Güney Afrika'yı çökerten, beyaz ile siyahı birbirine kırdıran o
kahrolası sistemden bahsediyor Meyer. Haksız da değil,
bizde beyaz ile beyaz birbirinin canına ot tıkıyor. Müzakere,
diyalog hak getire. Değil bir araya gelmek, bizimkiler birbirlerine
randevu bile vermiyor.
Adamlar bu işi iyi yapıyor. İki karşıt tarafı temsil eden iki kişi.
Farklı geçmişe sahip. Hatta düşman. Ama bir olmak için ne
gerekiyorsa yapmışlar. Öncelikle kimse kimseye ne yapması
gerektiği konusunda ahkam kesmemiş. Birlikte yol almışlar.
İkincisi, aynı ülkeyi paylaştıkları idrakiyle aynı rüyayı
paylaşmışlar. Kimse diğerine caka satmamış. Birbirlerine
güvenmişler. Birbirlerini eşit kabul etmişler. Hal böyle olunca,
özgürlük kendiliğinden gelivermiş.
Nagehan Alçı'nın röportajını ilgiyle ve hayıflanarak okudum.

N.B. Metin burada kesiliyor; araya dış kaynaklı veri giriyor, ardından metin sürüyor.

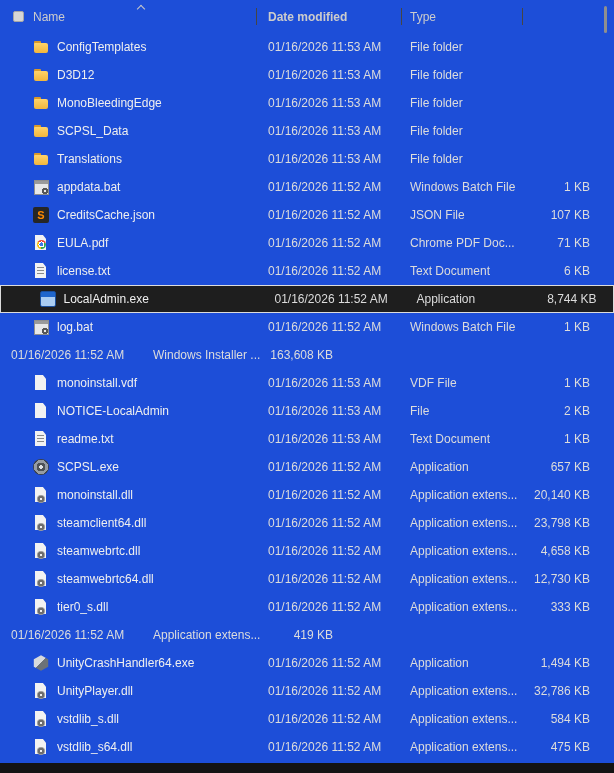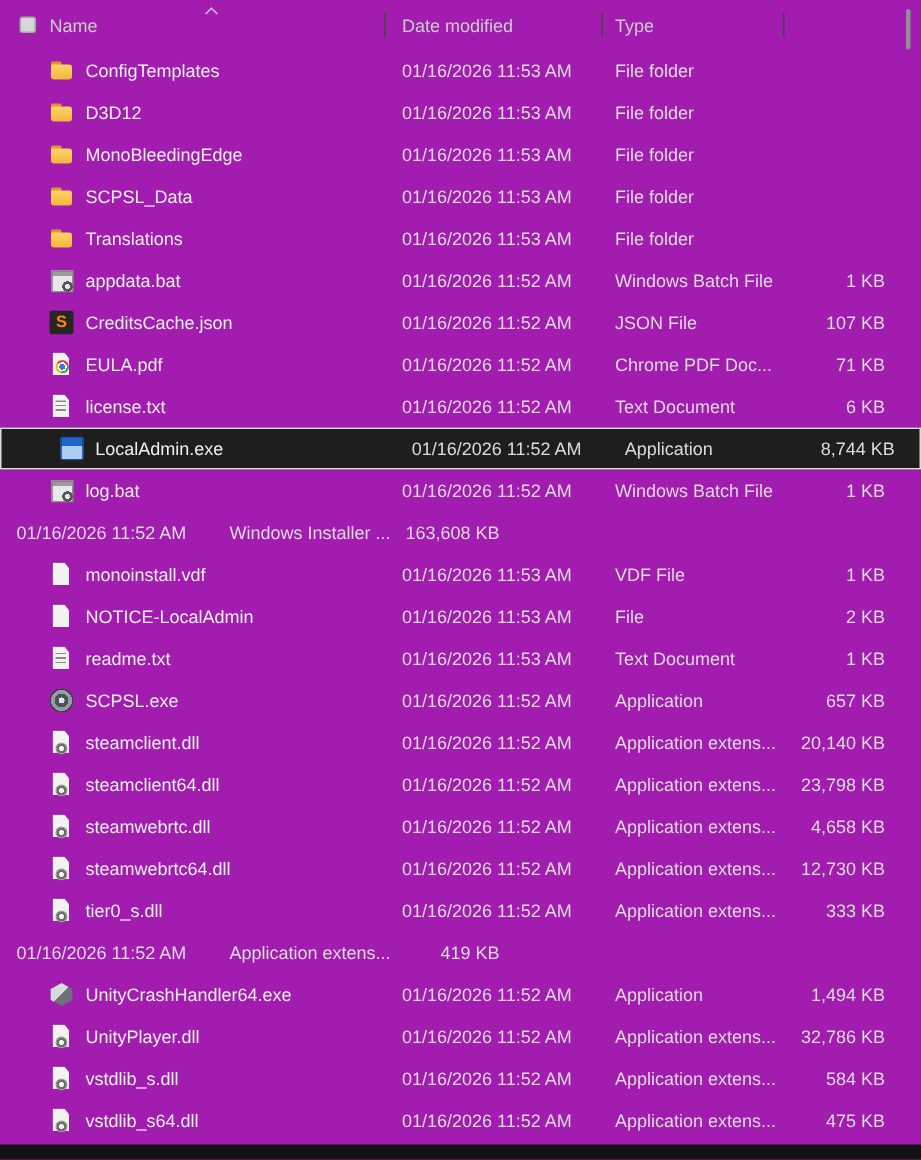"Name" #explorer { background: #a21caf -> #1d4ed8 }
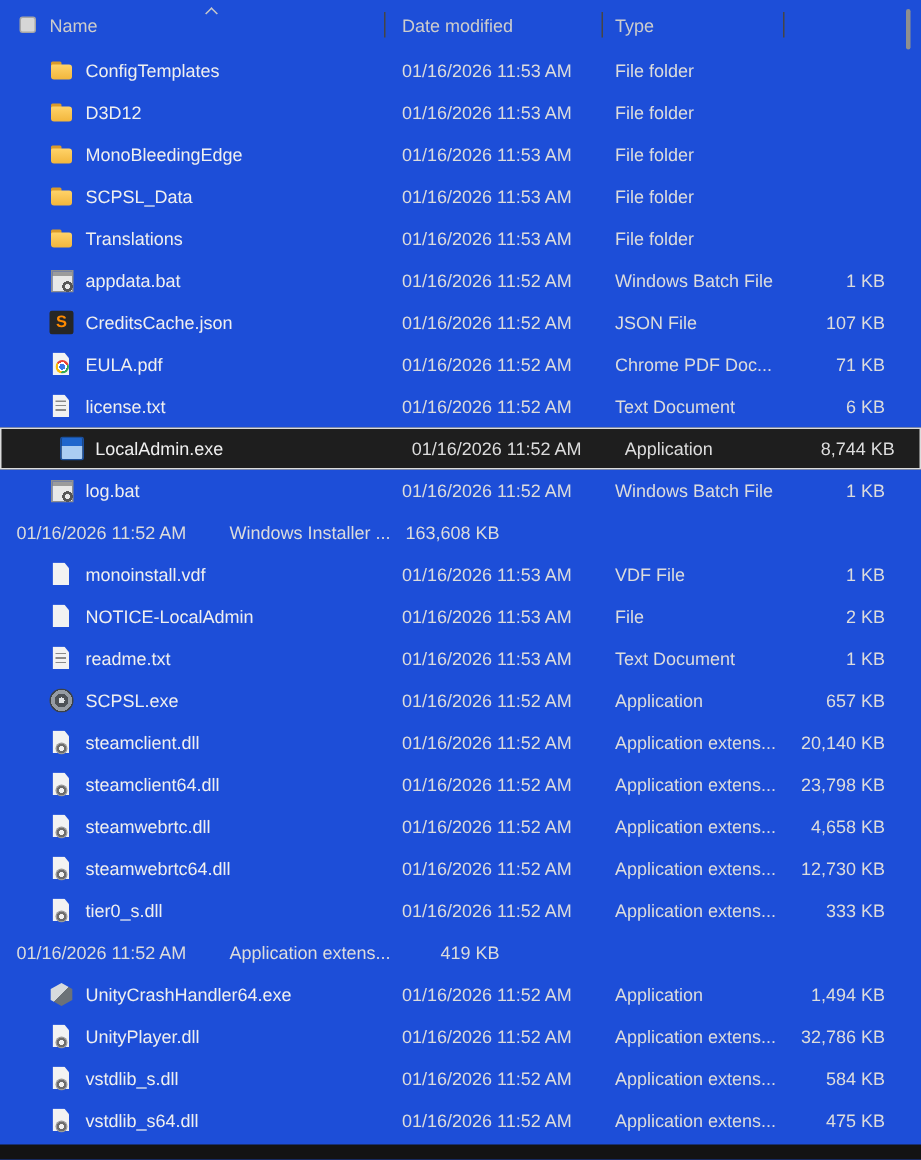"Date modified" .hcell-date { font-weight: none -> bold }
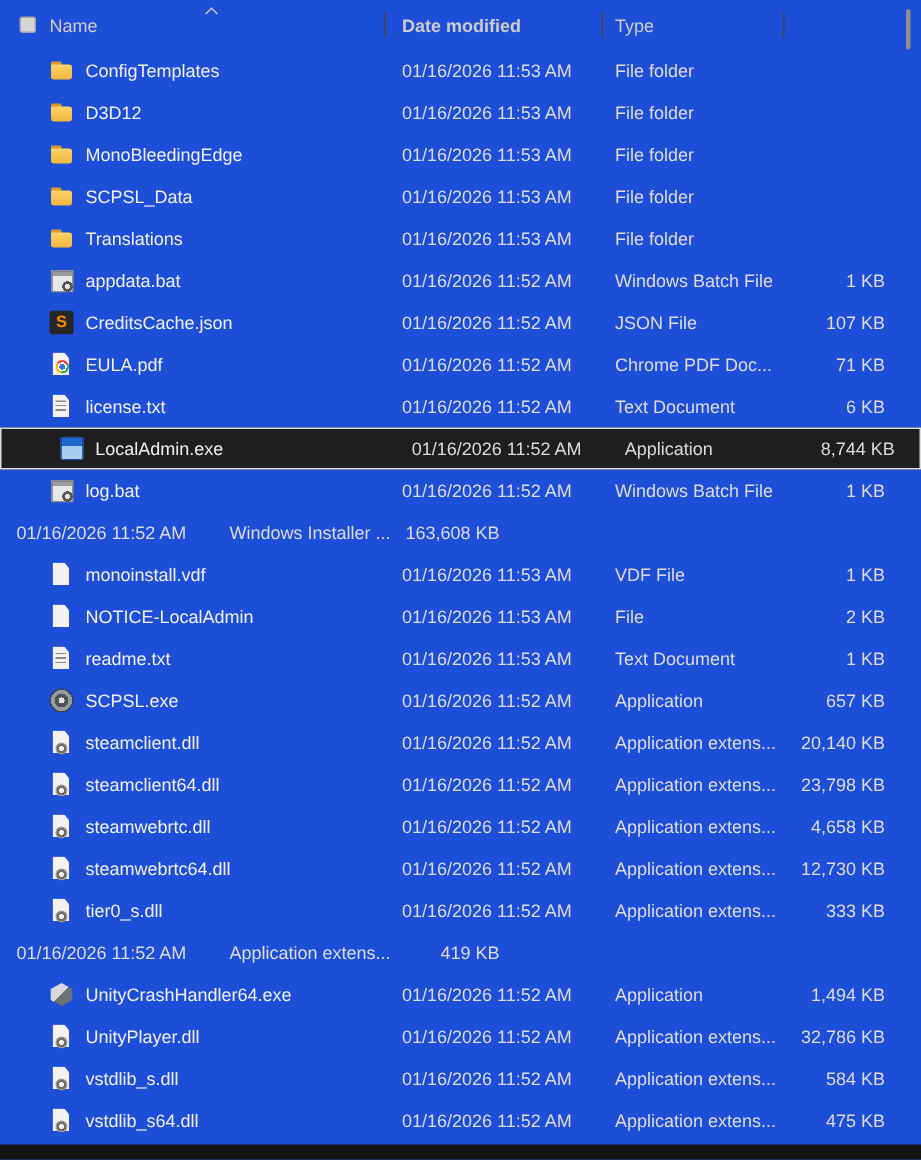"steamclient.dll" span { text: steamclient.dll -> monoinstall.dll }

"Keşke" dedim derin bir iç geçirerek. Ve kendime
şu soruyu sordum:
"Biz neden başaramıyoruz?"
Çünkü biz birbirimizi Türkiyeli olarak kabul etmiyoruz.
Çünkü biz aynı rüyayı paylaşmıyoruz. O yüzden bizde bir
arada yaşam olmuyor. O yüzden öteki oluyoruz!
Ölümüm senin elinden olsun Tayfun kardeş!
De... Askere "kin ve nefret" duygusu
içerisinde olduğumu nereden çıkardınız. Tamam tamam, sen idamı geri
getir, beni as falan da... Olmayan bir suçtan ötürü de beni mahkum
etme olur mu?
Diyorsun ki:
"Sizin için çok üzülüyorum.
Askere olan kin ve nefret denizinde boğulacaksınız.
Bu olaylara sebep olan siyasiler yüce divanda, siz
mahkemelerde yargılanacaksınız. İnşallah idam cezasının geri
gelmesiyle hepinizi öteki dünyaya elele
uğurlayacağız."
Sana bir şey söyleyeyim mi güzel kardeşim... Askere kin ve
nefretim asla olmadı. Ama sen bu bakışla askeri seviyorsan, ben
askere kin ve nefret denizinde boğulmaya dünden hazırım. Yeter ki
senin zihniyetinle askeri sevmeyeyim!